Begin with the first line of the entries below. Copy each line exactly, stopping after the one that contains "MTB-Hose Herren: 1 for 24.43 -> 1 for 18.40".

= = = = =

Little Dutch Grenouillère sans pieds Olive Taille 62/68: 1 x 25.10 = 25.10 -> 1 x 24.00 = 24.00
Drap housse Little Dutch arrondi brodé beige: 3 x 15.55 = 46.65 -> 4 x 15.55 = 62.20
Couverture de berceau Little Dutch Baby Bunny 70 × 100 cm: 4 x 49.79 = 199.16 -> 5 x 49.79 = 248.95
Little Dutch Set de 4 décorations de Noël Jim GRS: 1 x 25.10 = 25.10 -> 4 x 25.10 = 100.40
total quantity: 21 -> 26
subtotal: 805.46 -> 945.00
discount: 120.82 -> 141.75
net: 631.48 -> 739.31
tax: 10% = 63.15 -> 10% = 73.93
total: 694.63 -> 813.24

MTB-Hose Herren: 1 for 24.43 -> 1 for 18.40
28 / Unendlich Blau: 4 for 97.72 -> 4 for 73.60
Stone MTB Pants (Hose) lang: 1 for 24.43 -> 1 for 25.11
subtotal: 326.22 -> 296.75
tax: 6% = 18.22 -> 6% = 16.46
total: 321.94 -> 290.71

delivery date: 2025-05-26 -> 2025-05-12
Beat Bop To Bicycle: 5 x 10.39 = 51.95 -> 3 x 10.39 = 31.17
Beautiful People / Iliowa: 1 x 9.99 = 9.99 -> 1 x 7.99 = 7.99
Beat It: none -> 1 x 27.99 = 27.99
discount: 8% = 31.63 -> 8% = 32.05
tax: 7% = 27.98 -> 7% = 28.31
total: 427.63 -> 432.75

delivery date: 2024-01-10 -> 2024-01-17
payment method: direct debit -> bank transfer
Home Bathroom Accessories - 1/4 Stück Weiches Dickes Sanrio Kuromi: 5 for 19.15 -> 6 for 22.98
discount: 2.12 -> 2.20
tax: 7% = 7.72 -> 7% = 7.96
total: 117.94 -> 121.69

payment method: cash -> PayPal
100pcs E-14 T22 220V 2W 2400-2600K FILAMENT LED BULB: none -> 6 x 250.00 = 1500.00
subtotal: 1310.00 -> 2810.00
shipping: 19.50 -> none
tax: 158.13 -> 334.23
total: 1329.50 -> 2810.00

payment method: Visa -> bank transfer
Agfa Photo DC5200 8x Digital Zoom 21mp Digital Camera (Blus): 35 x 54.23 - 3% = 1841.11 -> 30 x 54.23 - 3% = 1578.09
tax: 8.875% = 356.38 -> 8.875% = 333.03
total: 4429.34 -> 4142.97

= = = = =

» YOUR RESPONSE
Little Dutch Grenouillère sans pieds Olive Taille 62/68: 1 x 25.10 = 25.10 -> 1 x 24.00 = 24.00
Drap housse Little Dutch arrondi brodé beige: 3 x 15.55 = 46.65 -> 4 x 15.55 = 62.20
Couverture de berceau Little Dutch Baby Bunny 70 × 100 cm: 4 x 49.79 = 199.16 -> 5 x 49.79 = 248.95
Little Dutch Set de 4 décorations de Noël Jim GRS: 1 x 25.10 = 25.10 -> 4 x 25.10 = 100.40
total quantity: 21 -> 26
subtotal: 805.46 -> 945.00
discount: 120.82 -> 141.75
net: 631.48 -> 739.31
tax: 10% = 63.15 -> 10% = 73.93
total: 694.63 -> 813.24

MTB-Hose Herren: 1 for 24.43 -> 1 for 18.40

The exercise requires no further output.